The Power of Poo: Waste and the Medieval Environment – A Comparative Study of Three Cities – Siena, London and Gdansk (1150-1550)
By Leslie Carr-Riegel
Graduate Student Paper, 2015
Introduction: This study will compare the ways in which three vastly different European cities and their civic institutions, London England – the Chartered Capital of a Kingdom, Siena Italy – an Oligarchic Republic, and Gdansk Poland – the reluctant territory of a Theocratic state, dealt with the universal dilemma of urban waste generation and its disposal during the years 1150-1550.
Direct comparison of three such very different communities is a nearly impossible task. Yet, it is for this very reason I have chosen to frame my study thus. By focusing on a single factor which was equally problematic for all – waste disposal, a comparison of the way in which each city responded can illuminate differences and similarities otherwise obscured; whilst by looking at others, we learn about ourselves.

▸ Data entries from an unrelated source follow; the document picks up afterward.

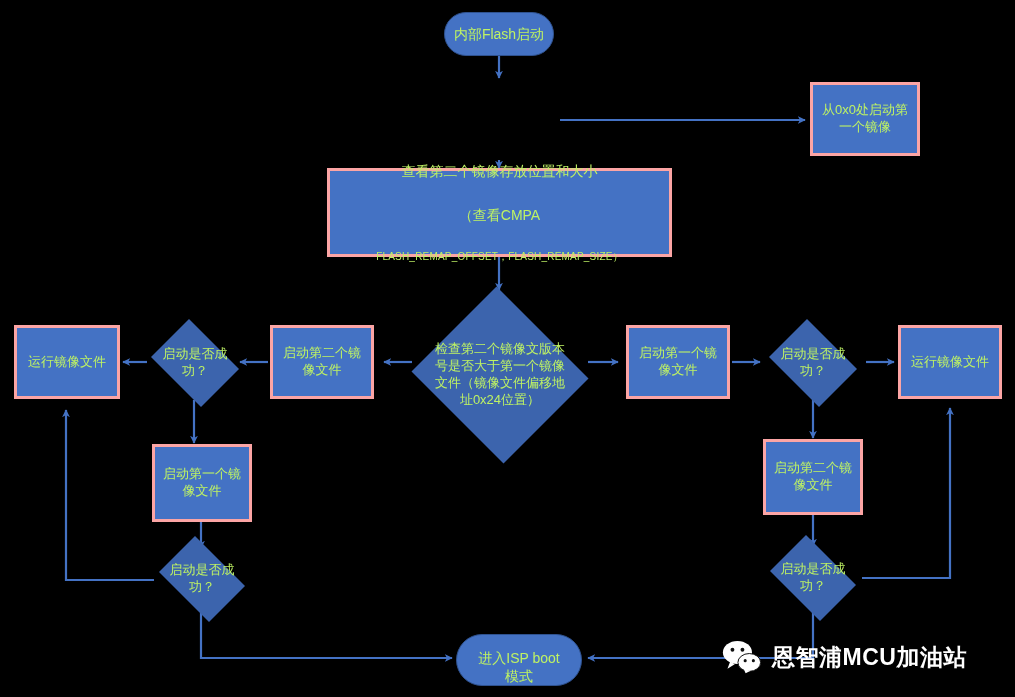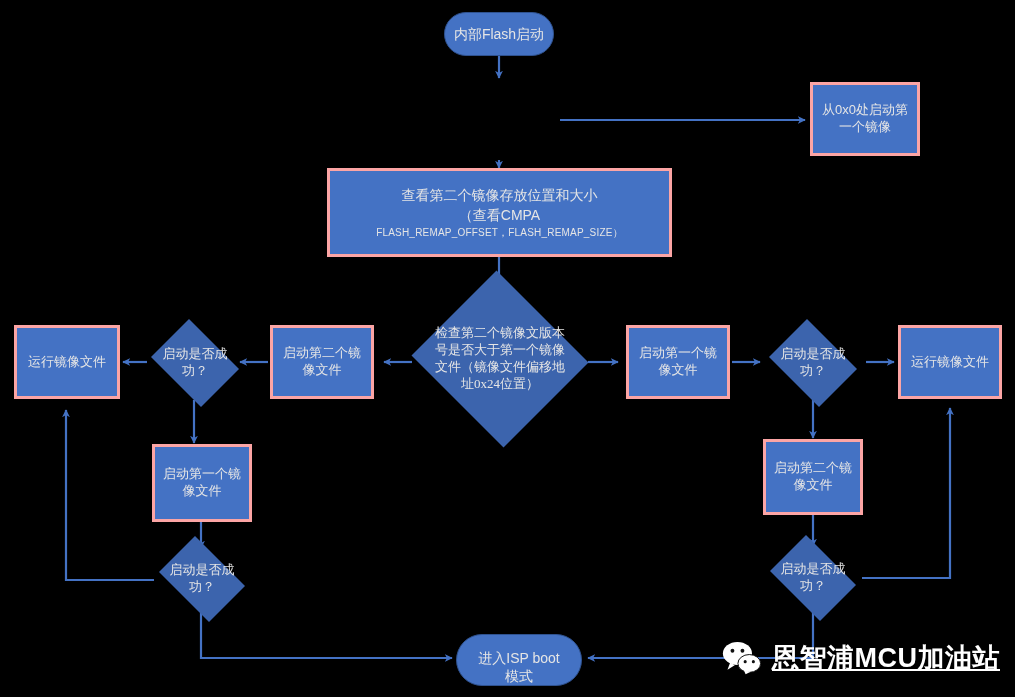--- a/index.html
+++ b/index.html
@@ -29,7 +29,7 @@
     align-items: center;
     justify-content: center;
     text-align: center;
-    color: #e5e5e5;
+    color: #bef264;
     line-height: 1.3;
     white-space: pre-line;
   }

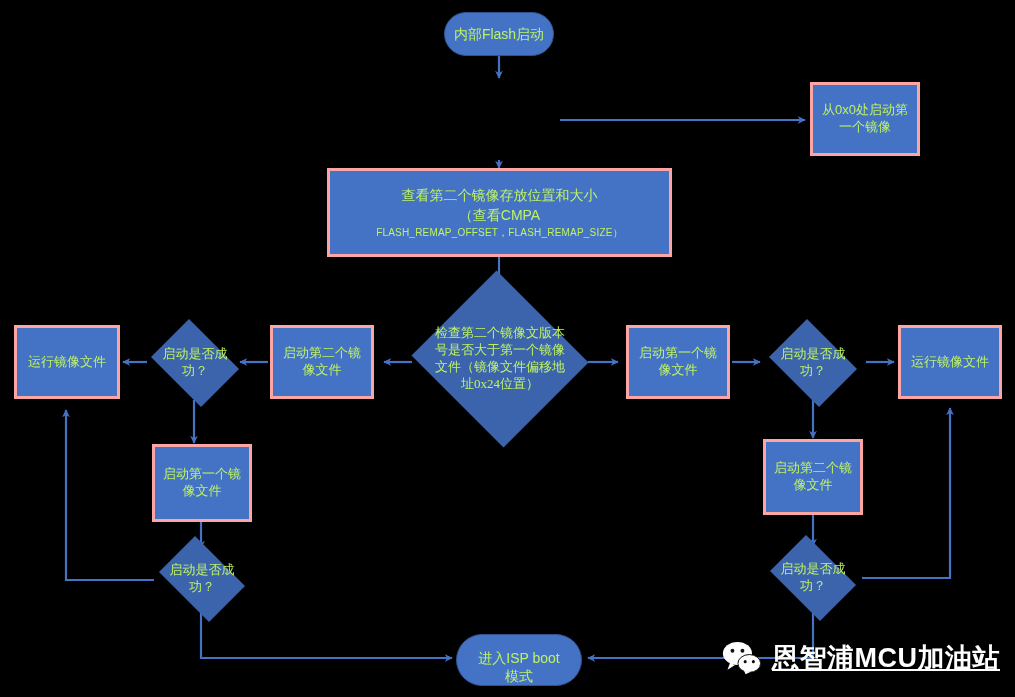--- a/index.html
+++ b/index.html
@@ -156,7 +156,7 @@
 一个镜像</span>
   </div>
 
-  <div class="node box wide" style="left:327px; top:168px; width:345px; height:89px; flex-direction:column;">
+  <div class="node box wide" style="left:327px; top:168px; width:345px; height:89px; flex-direction:column;gap:24px;">
     <span class="cmpa-text">查看第二个镜像存放位置和大小</span>
     <span class="cmpa-text">（查看CMPA</span>
     <span class="cmpa-text cmpa-mono">FLASH_REMAP_OFFSET，FLASH_REMAP_SIZE）</span>

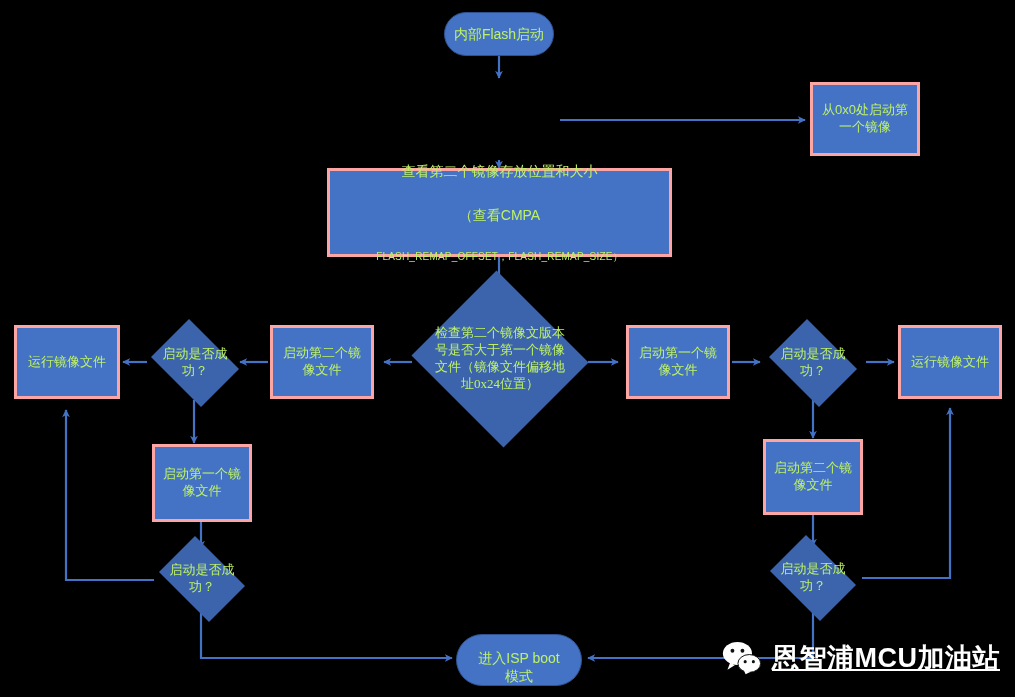--- a/index.html
+++ b/index.html
@@ -162,7 +162,7 @@
     <span class="cmpa-text cmpa-mono">FLASH_REMAP_OFFSET，FLASH_REMAP_SIZE）</span>
   </div>
 
-  <div class="node diamond-wrap" style="left:408px; top:274px; width:184px; height:170px;font-family:Liberation Serif, serif;">
+  <div class="node diamond-wrap" style="left:408px; top:290px; width:184px; height:170px;">
     <span class="diamond-shape"></span>
     <span class="diamond-label">检查第二个镜像文版本
 号是否大于第一个镜像

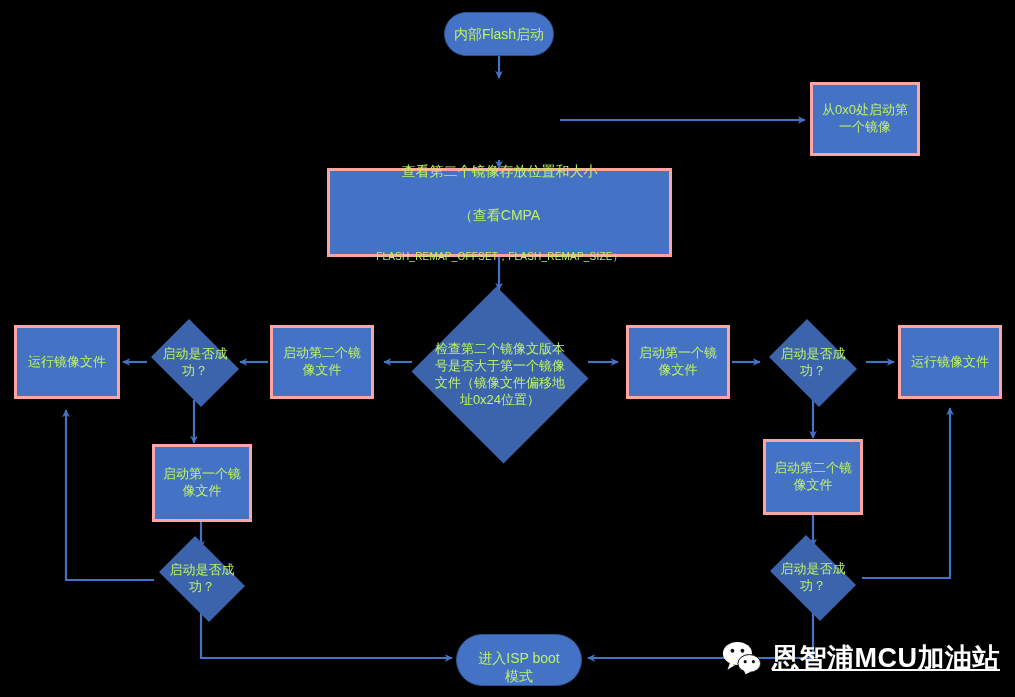--- a/index.html
+++ b/index.html
@@ -83,11 +83,10 @@
     color: #ffffff;
   }
   #watermark .wm-text {
-    font-size: 27px;
+    font-size: 23px;
     font-weight: bold;
     letter-spacing: 0.5px;
     white-space: nowrap;
-    text-decoration: underline;
   }
   .wechat-icon {
     width: 40px;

As in any historical venture, my efforts have been hampered by the availability of sources. On certain subjects I have nearly drowned in material while on others the record is silent or merely whispers temptingly from footnotes and obscure marginalia. The lack, or more often imbalance, of sources between our three cities, where evidence from two on a subject has survived splendidly but disappeared completely from the other, has made the organization of this study a challenge. For example, the City Letter Books and records of the Assize of Nuisance have survived in London, which paint a dramatic picture of the garbage collection system organized there by the Aldermen and Wardmots. While in Siena, where garbage collection was for the most part organized by private associations, records have rarely survived. In Gdansk, the situation is altogether worse, as few even civic archives are extant, so that assertions can only be made through a judicious use of archeological evidence. I do therefore apologize for times when direct comparisons are impossible, or questions left unresolved. We are all slaves to our evidence.
In order to alleviate these problems as much as possible, rather than adopting a narrative approach, or focusing simply on the mechanical details, I have sought to reflect upon what the leaders of each city, through their management of waste, sought to achieve: a clean and beautiful environment which was healthful for their citizens, encouraged economic expansion, and was conducive to an orderly society.